All entries below are to be reproduced precisely as they stand, without the pictures.

- - -

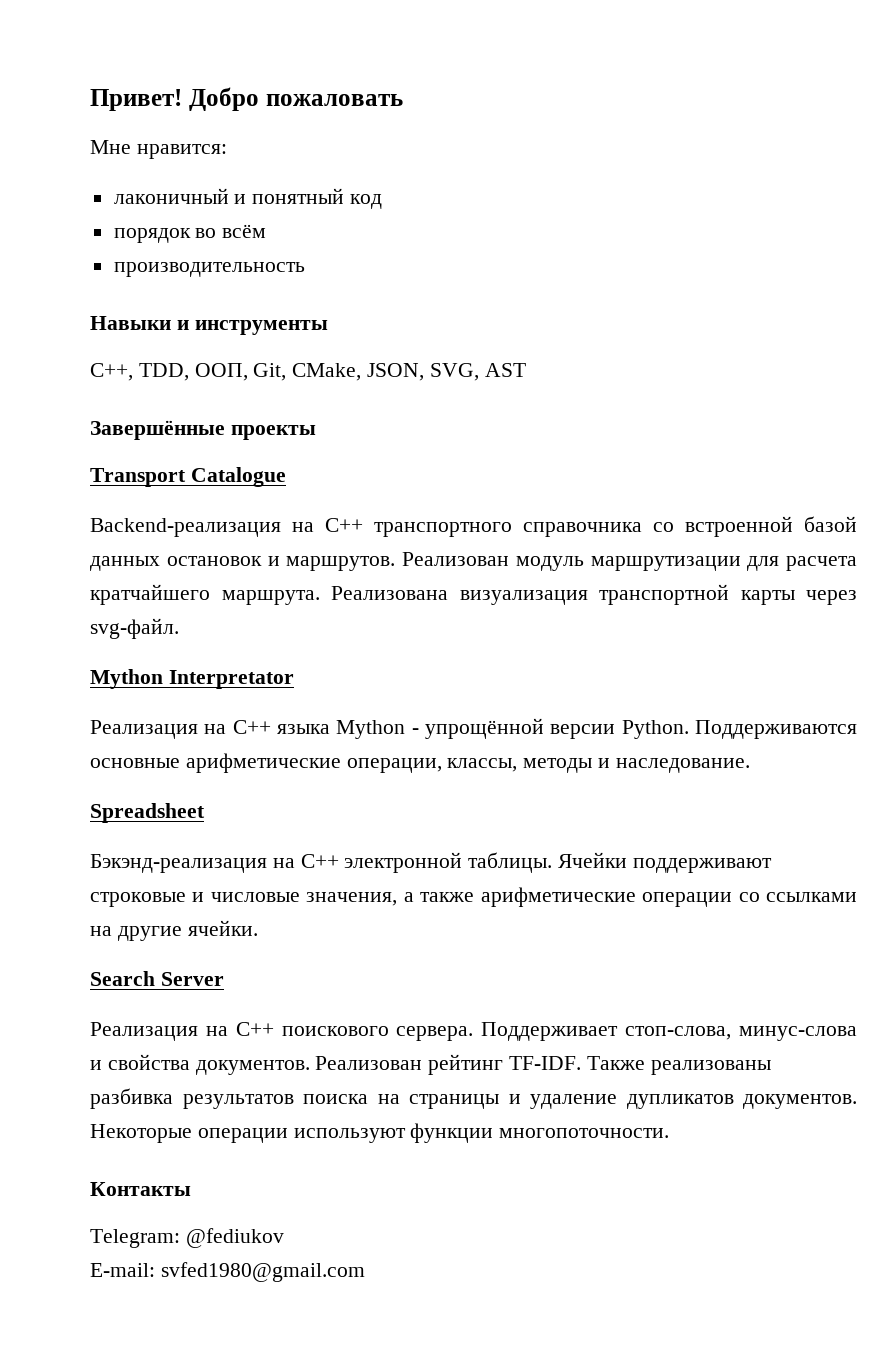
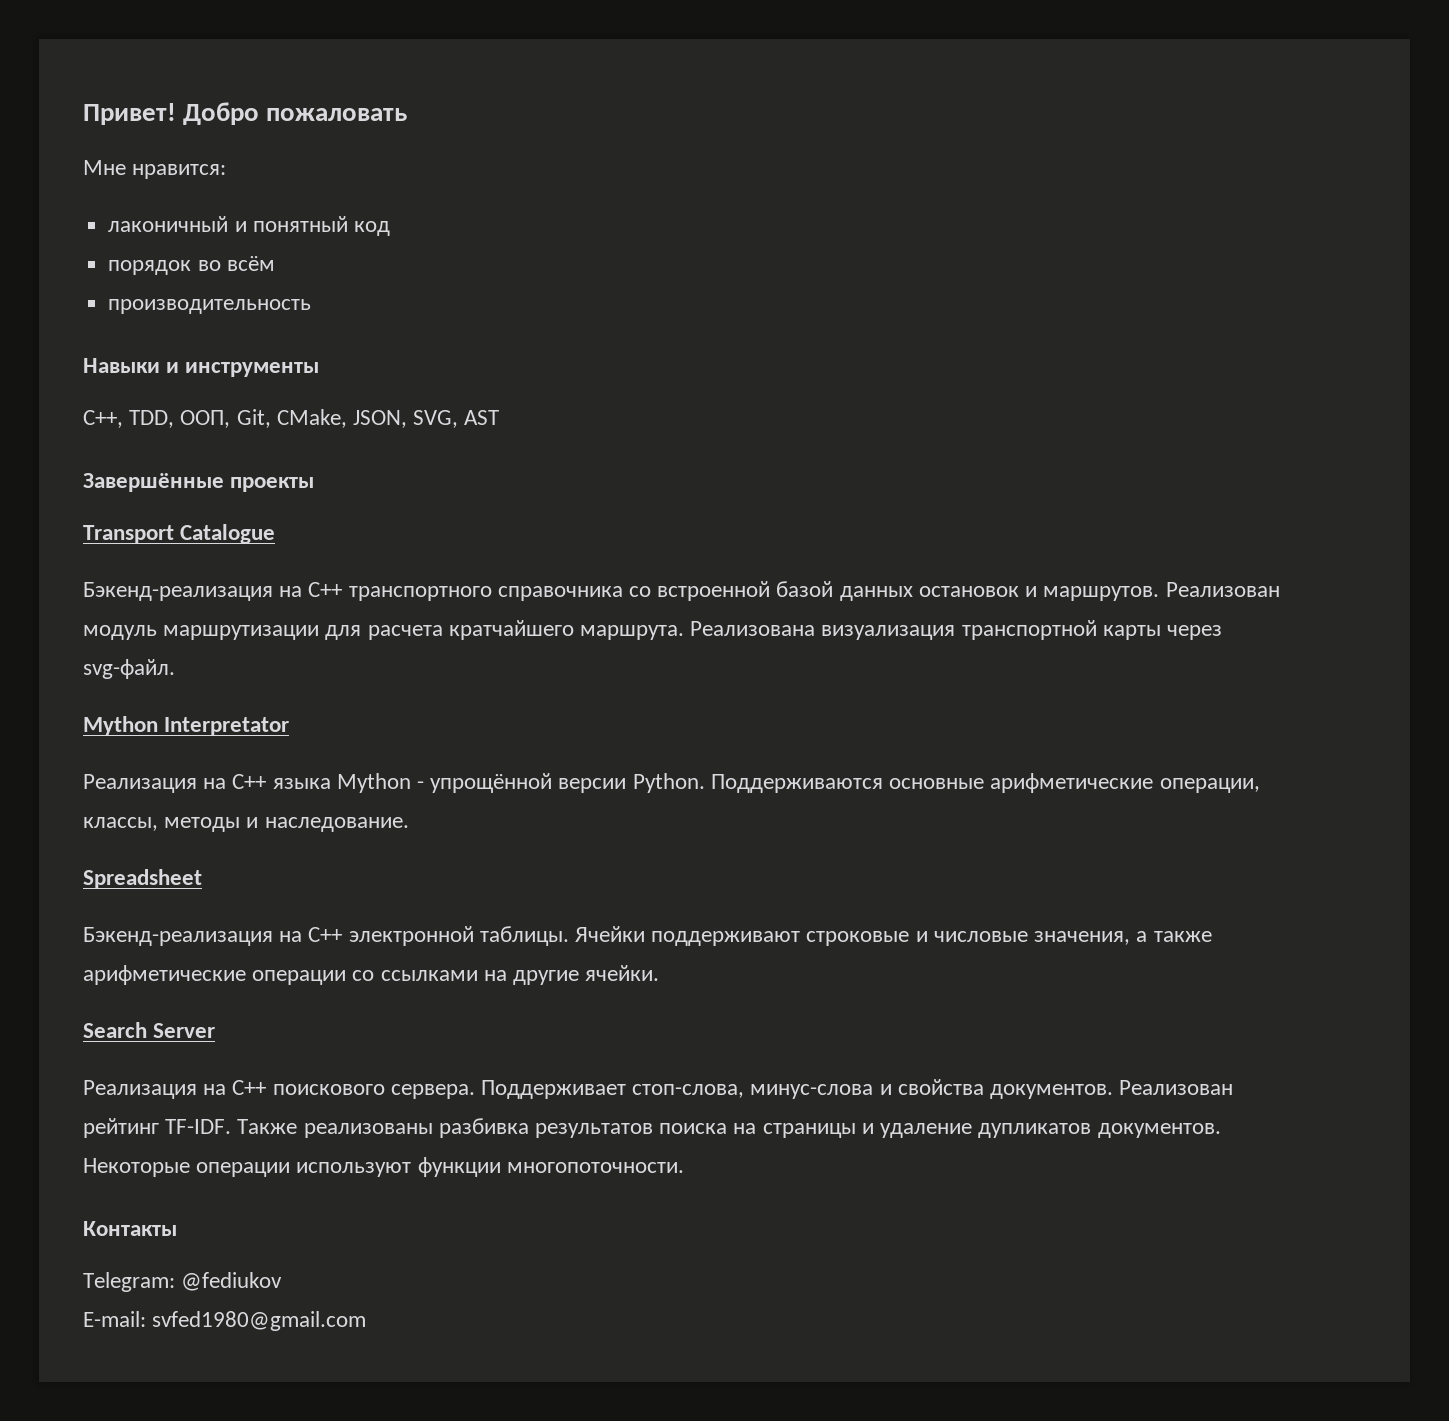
- Backend-реализация на C++ транспортного справочника со встроенной базой данных остановок и маршрутов.
+ Бэкенд-реализация на C++ транспортного справочника со встроенной базой данных остановок и маршрутов.
- Бэкэнд-реализация на C++ электронной таблицы.
+ Бэкенд-реализация на C++ электронной таблицы.

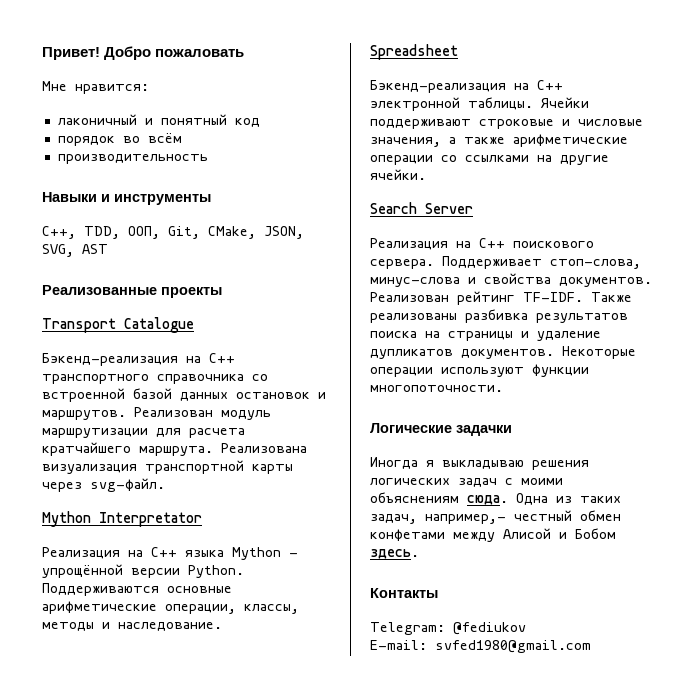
- Завершённые проекты
+ Реализованные проекты
+ Логические задачки
+ Иногда я выкладываю решения логических задач с моими объяснениям сюда. Одна из таких задач, например,- честный обмен конфетами между Алисой и Бобом здесь.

- - -

Task answer —
- Backend-реализация на C++ транспортного справочника со встроенной базой данных остановок и маршрутов.
+ Бэкенд-реализация на C++ транспортного справочника со встроенной базой данных остановок и маршрутов.
- Бэкэнд-реализация на C++ электронной таблицы.
+ Бэкенд-реализация на C++ электронной таблицы.

- Завершённые проекты
+ Реализованные проекты
+ Логические задачки
+ Иногда я выкладываю решения логических задач с моими объяснениям сюда. Одна из таких задач, например,- честный обмен конфетами между Алисой и Бобом здесь.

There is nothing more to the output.